Introduction

Virtually every dynamic site on the Internet these days makes use of a CAPTCHA in some fashion. A CAPTCHA is used to verify that a human is driving the interaction with a particular  function on a site. A CAPTCHA in its simplest form involves an end-user copying the text from an image to a text field. If the user-entered text matches that of the image, the user is allowed access to the requested resource. Variations to the classic CAPTCHA can involve doing simple math, solving puzzles, or sometimes for accessibility reasons, an audio clip is dictated by the user.

recaptcha-screenshot

Captchas are usually implemented as part of the application. The classic situation is that particular resource within the application is protected by a CAPTCHA, if an unauthorized user tries to access it, they'll be presented with the CAPTCHA challenge. Once the user enters the correct CAPTCHA it will be noted in their session state and they are free to proceed as normal. Now this mechanism has an obvious issue: the user (or bot) is able to interact directly with the application server even if they are not yet authorized.

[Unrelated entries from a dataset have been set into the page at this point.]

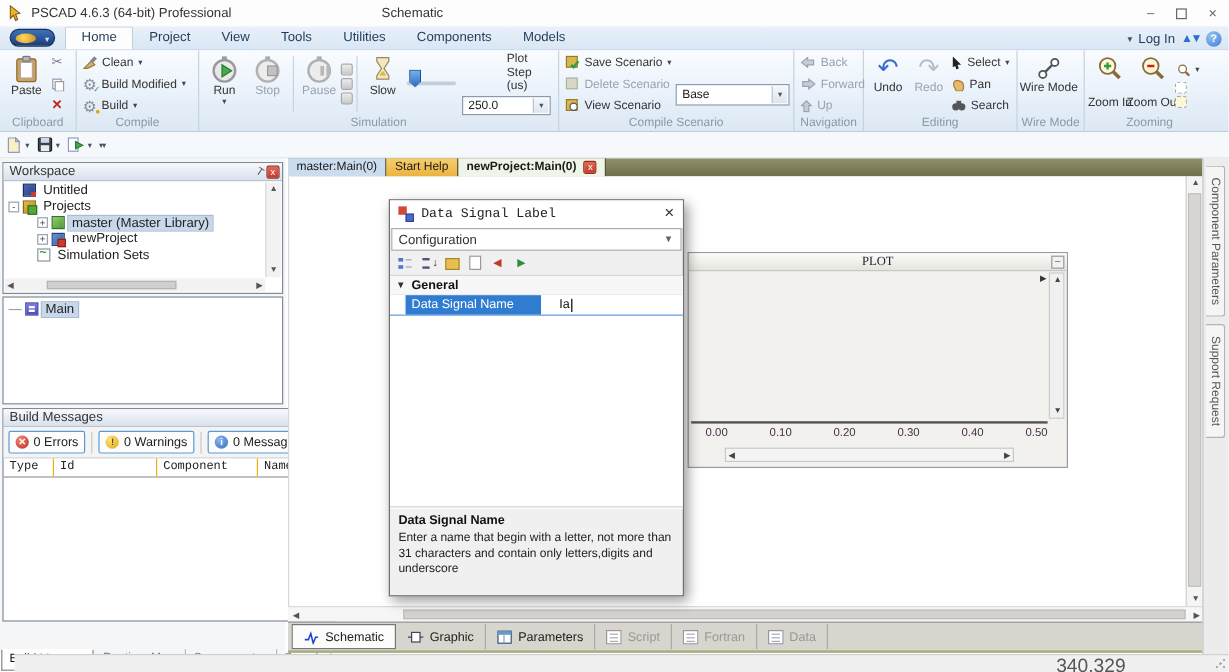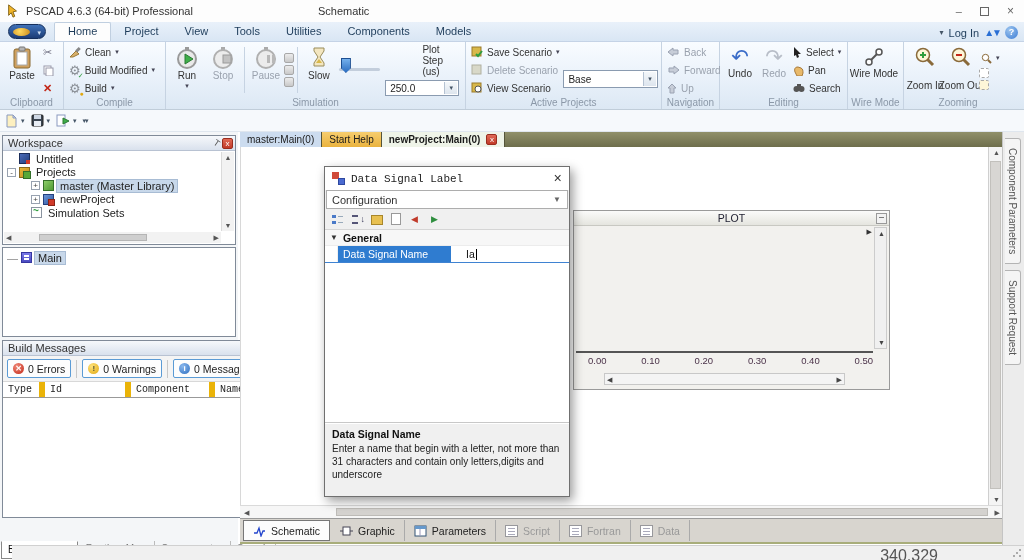--- a/index.html
+++ b/index.html
@@ -87,21 +87,21 @@
 
 
 .filterrow { height:26px; background:#f4f4f4; border-bottom:1px solid #d8d8d8; display:flex; align-items:center; padding:0 4px; gap:5px; overflow:hidden; white-space:nowrap; }
 .fbtn { height:19px; border:1px solid #5b9bd5; background:#fdfdfd; border-radius:2px; display:flex; align-items:center; gap:4px; padding:0 5px; font-size:10.5px; color:#222; flex:0 0 auto; }
 .stat-ico { width:11px; height:11px; border-radius:50%; color:#fff; font-size:8px; font-weight:bold; text-align:center; line-height:11px; flex:0 0 11px; }
 .ico-err { background:radial-gradient(circle at 35% 30%,#f08a7a,#c22717); }
 .ico-warn { background:radial-gradient(circle at 35% 30%,#ffe27a,#e0a810); color:#553; }
 .ico-info { background:radial-gradient(circle at 35% 30%,#8ab8ee,#2f6fc0); }
 .fdiv { width:1px; height:18px; background:#c8c8c8; flex:0 0 1px; }
 .msg-cols { height:16px; display:flex; border-bottom:1px solid #999; font-family:"Liberation Mono",monospace; font-size:10px; color:#222; align-items:center; }
-.mcol { padding-left:5px; border-right:6px solid #eab308; height:100%; display:flex; align-items:center; white-space:nowrap; overflow:hidden; }
+.mcol { padding-left:5px; border-right:1px solid #eab308; height:100%; display:flex; align-items:center; white-space:nowrap; overflow:hidden; }
 
 .left-tabs { position:absolute; left:1px; bottom:0; height:19px; display:flex; align-items:flex-start; font-size:10px; color:#777; }
 .ltab { padding:2px 6px 3px; border-right:1px solid #bbb; white-space:nowrap; }
 .ltab.active { border:1px solid #888; border-top:1px solid #fff; background:#fff; color:#111; margin-right:2px; }
 
 
 .doc-tabs { position:absolute; left:240px; top:132px; width:762px; height:15px; background:linear-gradient(#90906a,#6e6e4c); display:flex; font-size:10px; }
 .dtab { display:flex; align-items:center; padding:0 7px; border-right:1px solid #55553a; color:#1a1a1a; white-space:nowrap; }
 .dtab.blue { background:#ccdcef; }
 .dtab.orange { background:linear-gradient(#f6cd6e,#eab33e); }
@@ -119,21 +119,21 @@
 .cticon { width:13px; height:12px; position:relative; flex:0 0 13px; }
 .ct-page { background:#fff; border:1px solid #98989c; width:10px; }
 .ct-page::after { content:""; position:absolute; left:2px; top:2px; right:2px; height:1px; background:#aab; box-shadow:0 3px 0 #aab, 0 6px 0 #aab; }
 
 
 .right-strip { position:absolute; left:1002px; top:132px; width:22px; bottom:15px; background:#ececec; border-left:1px solid #c4c4c4; }
 .vtab { writing-mode:vertical-rl; background:#f5f5f5; border:1px solid #b4b4b4; border-left:none; border-radius:0 3px 3px 0; font-size:10px; color:#555; padding:9px 2px; margin:6px 0 0 2px; white-space:nowrap; }
 
 
 .plot { position:absolute; left:573px; top:210px; width:317px; height:180px; background:#f2f1ee; border:1px solid #9a9a9a; z-index:5; }
-.plot-title { height:15px; background:linear-gradient(#fbfbfa,#e5e5df); border-bottom:1px solid #c8c8c2; text-align:center; font-size:10.5px; color:#223; position:relative; line-height:15px; }
+.plot-title { height:15px; background:linear-gradient(#fbfbfa,#e5e5df); border-bottom:1px solid #c8c8c2; text-align:center; font-size:10.5px; color:#223; position:relative; line-height:15px;font-family:Liberation Serif, serif; }
 .plot-min { position:absolute; right:2px; top:2px; width:11px; height:11px; border:1px solid #999; background:#f2f2f2; line-height:7px; font-size:9px; text-align:center; color:#333; }
 .plot-body { position:absolute; top:16px; left:2px; right:16px; bottom:40px; background:#fff; border:1px solid #c2c2c2; }
 .parea { position:absolute; left:30px; top:12px; right:6px; height:104px; background:#fcf8e2; border-left:2px solid #3a3a3a; }
 .pticks { position:absolute; left:-7px; top:0; bottom:0; width:5px; background:repeating-linear-gradient(#3a3a3a 0 1px,transparent 1px 10px); }
 .ylab { position:absolute; font-size:9.5px; color:#4a3148; }
 .plot-vscroll { position:absolute; right:2px; top:16px; width:13px; bottom:40px; background:#f0f0f0; border:1px solid #ccc; font-size:7px; color:#444; text-align:center; }
 .pexp { position:absolute; right:17px; top:17px; font-size:7px; color:#333; }
 .plot-xrow { position:absolute; left:2px; right:16px; bottom:21px; height:17px; border-top:2px solid #555; display:flex; justify-content:space-between; padding:2px 0 0 12px; font-size:9.5px; color:#4a3148; }
 .plot-hscroll { position:absolute; left:30px; right:44px; bottom:4px; height:12px; background:#f4f4f4; border:1px solid #c8c8c8; font-size:7px; color:#444; }
 
@@ -376,21 +376,21 @@
                 <circle cx="7" cy="7" r="3" fill="#fff" stroke="#555"></circle>
               </svg>
             </span>
             <span>View Scenario</span>
           </span>
       </div>
       <span class="combo scombo">
           <span>Base</span>
           <span class="cv">▾</span>
         </span>
-      <div class="rgroup-label">Active Projects</div>
+      <div class="rgroup-label">Compile Scenario</div>
     </div>
 
     <div class="rgroup" style="width:58px;">
       <div class="smallcol">
         <span class="smallbtn dis">
             <span class="icon">
               <svg width="13" height="10" viewBox="0 0 13 10">
                 <path d="M11 3 H6 V1 L1 5 l5 4 V7 h5 z" fill="#c7cdd8" stroke="#9aa2b2"></path>
               </svg>
             </span>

When we began working on this tech tip our goal was to decouple the application from the CAPTCHA challenge. We want to be able to prevent the user from ever making contact with our application server until they are authorized. So now the question is: how do we go about this? If there is a BIG-IP already in the infrastructure we could use it to serve our challenge and authorize our users. While iRules is the most advanced traffic processing and manipulation platform around today, it does not shine at generating images. This left us scratching our heads for a few days trying to figure out how we would generate challenge efficiently and dynamically. Enter Google reCAPTCHA.

Google reCAPTCHA

recaptcha

 

Google's reCAPTCHA project is a cleanly packaged CAPTCHA API that operates entirely over HTTP. It was developed to perform two important functions: verifying human interaction and human-operated OCR (optical character recognition). While CAPTCHAs are an annoyance to some users, Google is putting all that seemingly wasted dictation to good use. Current print works undergoing digitization by the reCAPTCHA project include The New York Times and the e-Books offered by Google Books (a portion of which are free). Google estimates that 150,000 work hours each day are spent solving CAPTCHAs. reCAPTCHA is an exemplary model of crowdsourcing in practice.

While the goodwill and crowdsourcing aspects of reCAPTCHA could lead to late night philosophical conversations about the future of the Internet, we are more interested in implementing the API in iRules. Let's begin by discussing how we go about serving a CAPTCHA challenge, ingesting the response, verifying the response, and finally providing passage or denial to our user. This mechanism is facilitated by an key pair obtained from Google.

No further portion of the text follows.